Une chronique géopolitique de Yves Carmona, ancien ambassadeur de France au Laos et au Népal
Encore un article sur le Japon ?
L’auteur de ces lignes, qui se rend de temps en temps au Japon, écrivait le 20 décembre 2023 : « Il (le précédent premier ministre, M. Kishida) avait décidé, au moment où nous quittions l’archipel, de purger son parti, le PLD (Parti Libéral-Démocrate), de tous ses membres de haut niveau qui étaient soupçonnés de corruption ou de conflits d’intérêt – vaste programme » et concluait : « Voyons si les prochaines élections générales (au plus tard janvier 2025) portent au pouvoir un autre Japon, plus ouvert aux influences étrangères que sa majorité conservatrice ».
Eh bien le programme de M. Kishida a échoué, la situation au sein du PLD a choqué beaucoup depuis un an jusqu’à ce que le Premier ministre, dont la popularité était gravement atteinte, annonce qu’il ne se représentait pas à la Présidence du PLD car il assumait la responsabilité de ce qu’avaient commis les factions.
Comme partout, ce qui importe le plus, c’est l’économie, la démographie, les catastrophes naturelles nombreuses dans ce pays, etc.
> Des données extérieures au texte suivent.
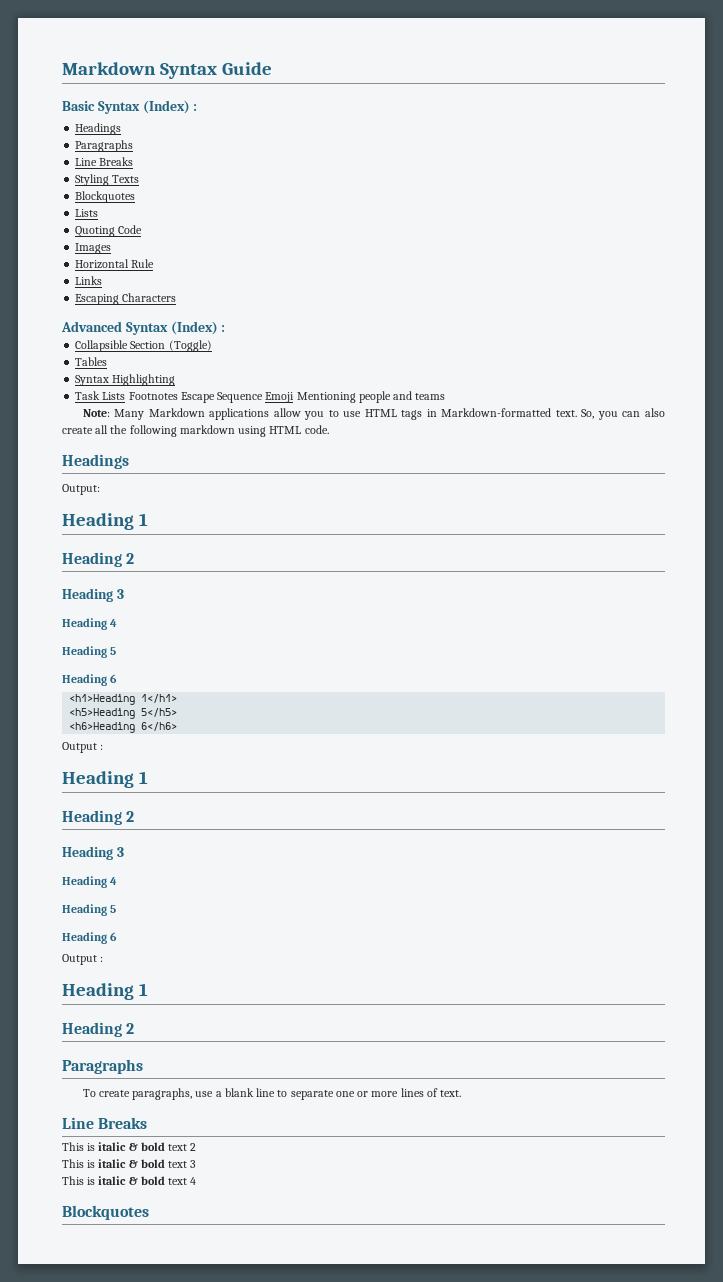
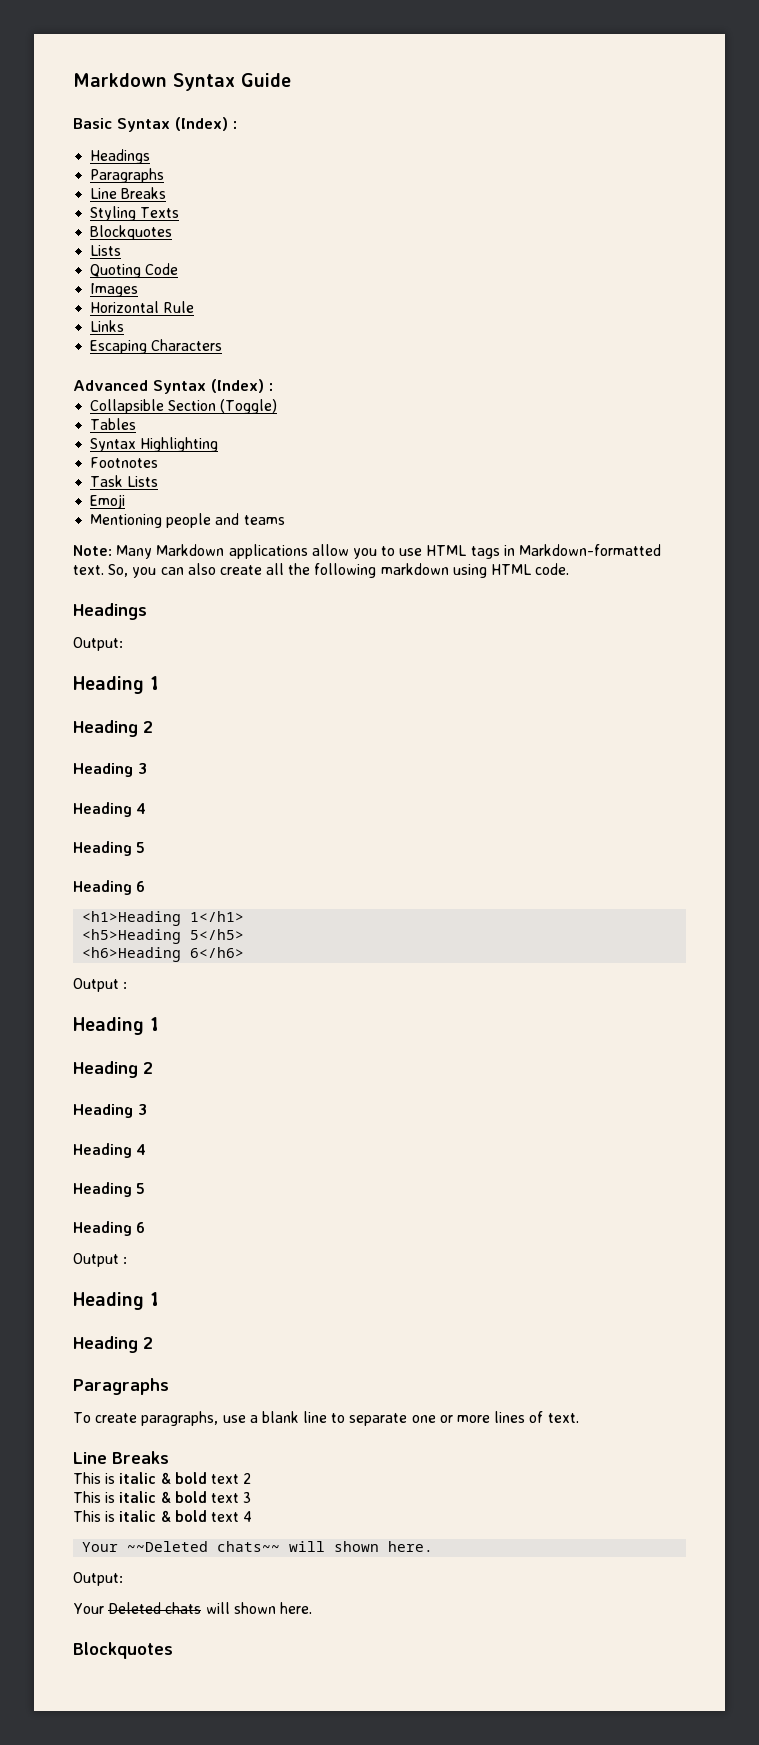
+ Footnotes
- Task Lists Footnotes Escape Sequence Emoji Mentioning people and teams
+ Task Lists
+ Emoji
+ Mentioning people and teams
+ Your ~~Deleted chats~~ will shown here.
+ Output:
+ Your Deleted chats will shown here.

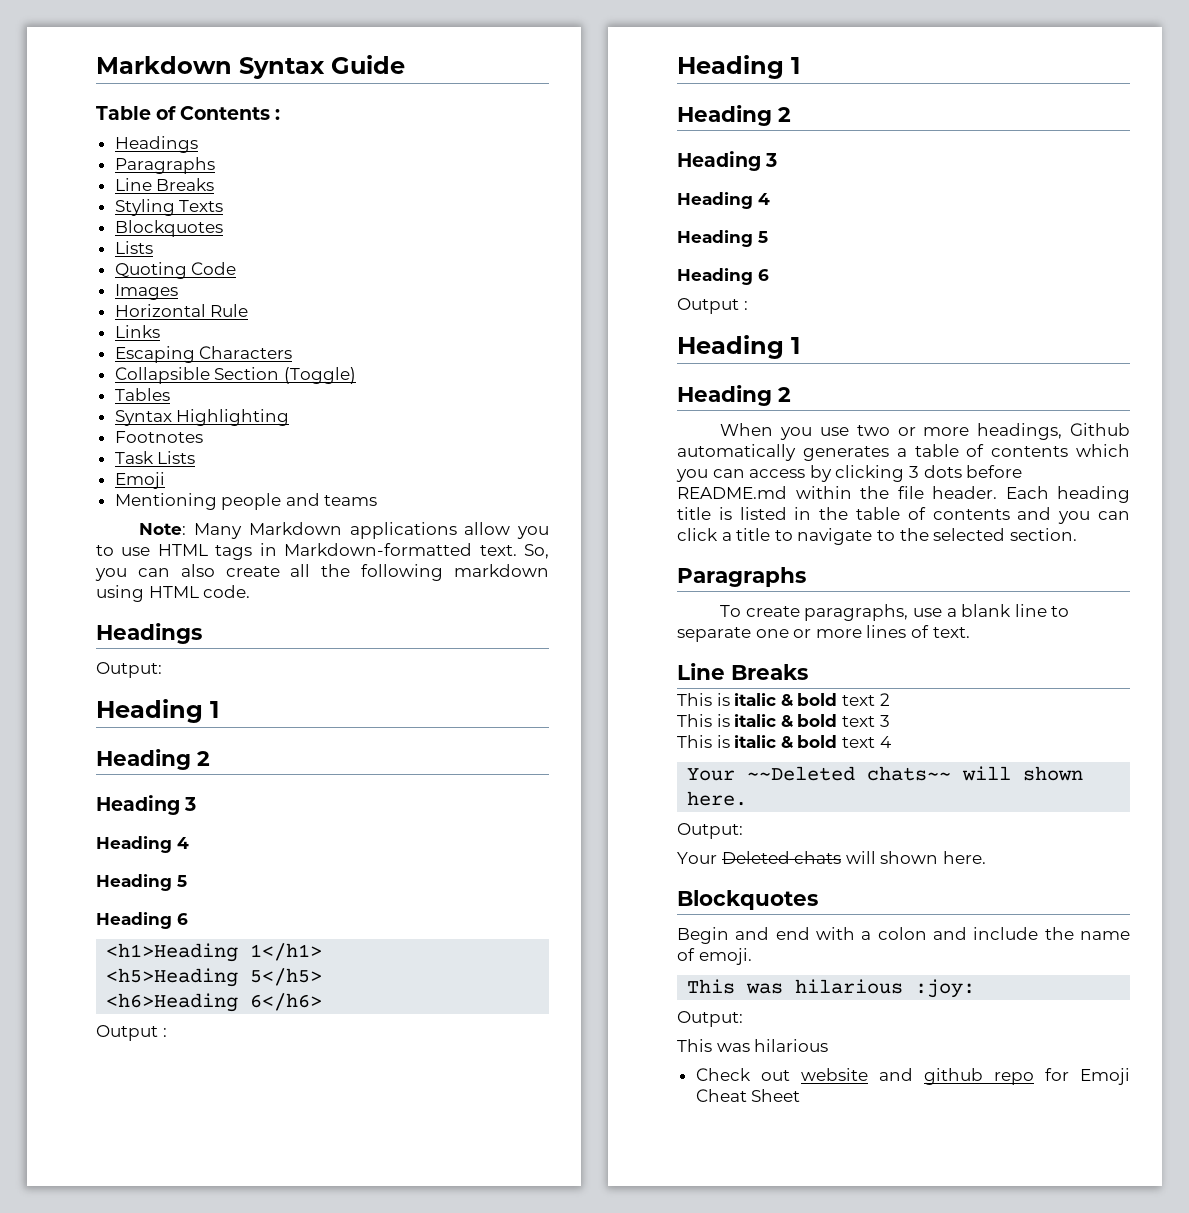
- Basic Syntax (Index) :
+ Table of Contents :
- Advanced Syntax (Index) :
+ When you use two or more headings, Github automatically generates a table of contents which you can access by clicking 3 dots before README.md within the file header. Each heading title is listed in the table of contents and you can click a title to navigate to the selected section.
+ Begin and end with a colon and include the name of emoji.
+ This was hilarious :joy:
+ Output:
+ This was hilarious
+ Check out website and github repo for Emoji Cheat Sheet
Changer de premier ministre n’est sans doute pas l’enjeu le plus essentiel.
Le système électoral japonais est tel qu’un million de membres du parti, moins de 1% de la population japonaise, ainsi que 368 parlementaires ont voté. Parmi les 9 prétendants, 3 seulement sont restés candidats au 1er tour, dont sont sortis et se sont affrontés au 2ème tour M. Ishiba – nom tellement peu fréquent que certains « experts » se trompent – Shigeru, devenu le 102ème premier ministre du Japon le 1er octobre, à sa 5ème tentative depuis 2008 (il avait alors recueilli 154 voix et l’a enfin emporté avec 215 suffrages), et Mme Takaichi Sanae qu’une de mes lectrices japonaises dit 100 fois pire que Marine Le Pen … Eh bien Mme Takaichi a failli gagner car au 1er tour de scrutin, elle faisait jeu égal avec M. Ishiba ; au 2ème tour c’est lui qui l’a emporté, le Japon attendra encore pour avoir une première ministre – ce qui n’est jamais arrivé.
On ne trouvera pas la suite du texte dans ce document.